News / Middle East

Syrian Forces Strike Homs for Second Day, Dozens Reported Dead

Demonstrators protesting against Syria's President Bashar al-Assad march through the streets after Friday prayers in Hula, near Homs, October 28, 2011.
Demonstrators protesting against Syria's President Bashar al-Assad march through the streets after Friday prayers in Hula, near Homs, October 28, 2011.

Syrian activists say at least 47 soldiers and civilians were killed in violence across the country Saturday.

The activists said at least 10 people died in the restive northern city of Homs, while seven others were killed elsewhere.

The Britain-based Syrian Observatory for Human Rights said 20 government soldiers were killed in clashes with suspected army defectors in Homs, while 10 security forces were ambushed by deserters in the northern province of Idlib.
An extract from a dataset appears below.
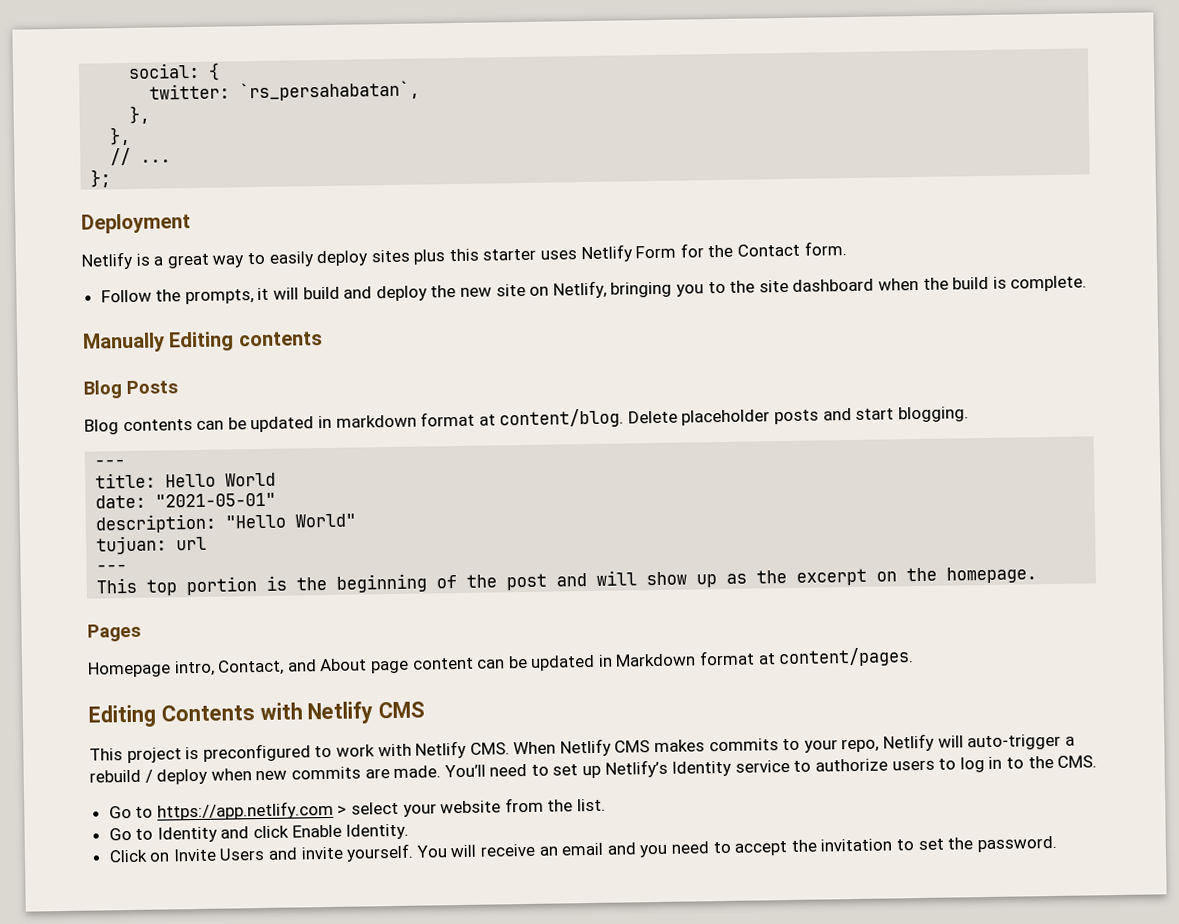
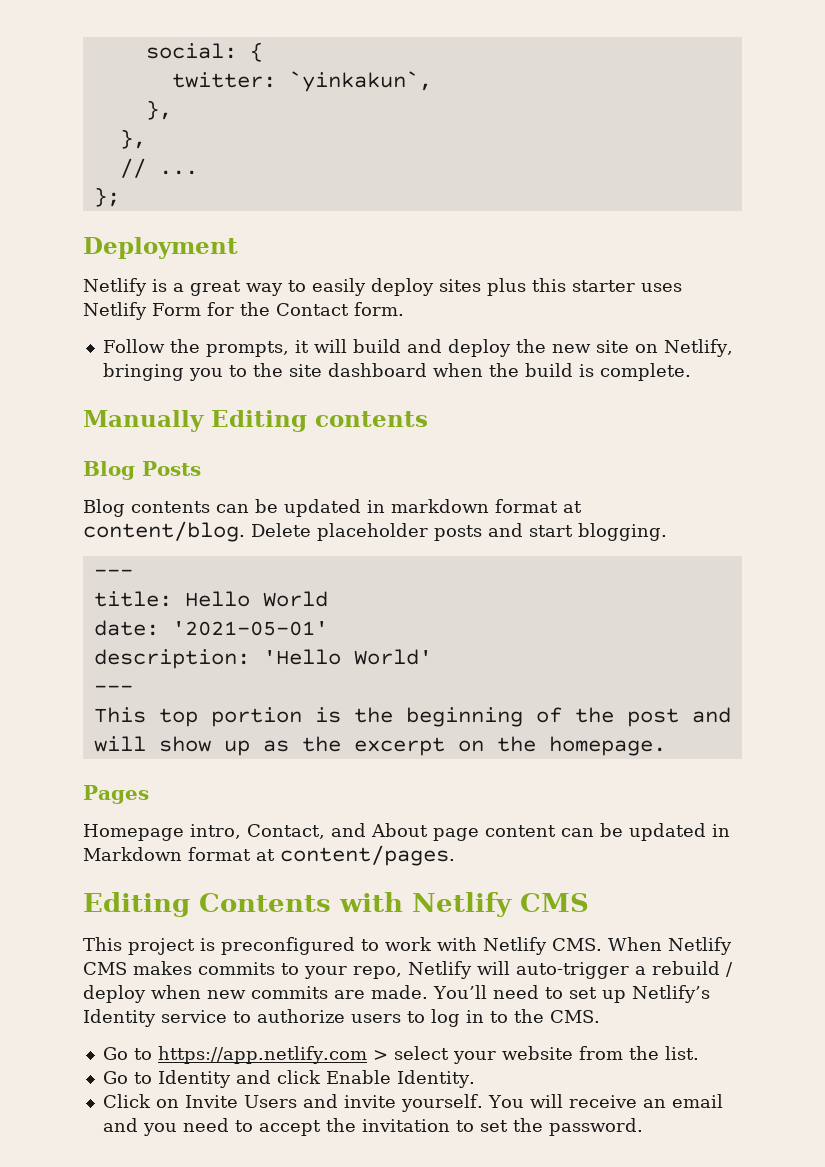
[239,80,421,102] `rs_persahabatan`, -> [288,71,432,92] `yinkakun`,
[155,492,277,508] "2021-05-01" -> [171,621,328,636] '2021-05-01'
[225,513,357,529] [96,535,208,555] "Hello World" // tujuan: url -> [262,649,432,665] 'Hello World'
Syrian government forces shelled parts of the restive northern city of Homs Saturday, causing numerous casualties, say witnesses. Dozens of people were killed or wounded Friday, after security forces opened fire on demonstrators in towns and cities across the country. Arab League foreign ministers are also demanding that the government stop firing on unarmed civilians.

Syrian troops loyal to President Bashar al Assad used tanks and field artillery to bomb the Bab Amr neighborhood of Homs Saturday, destroying and damaging peoples houses, according to videos broadcast on Arab sat channels.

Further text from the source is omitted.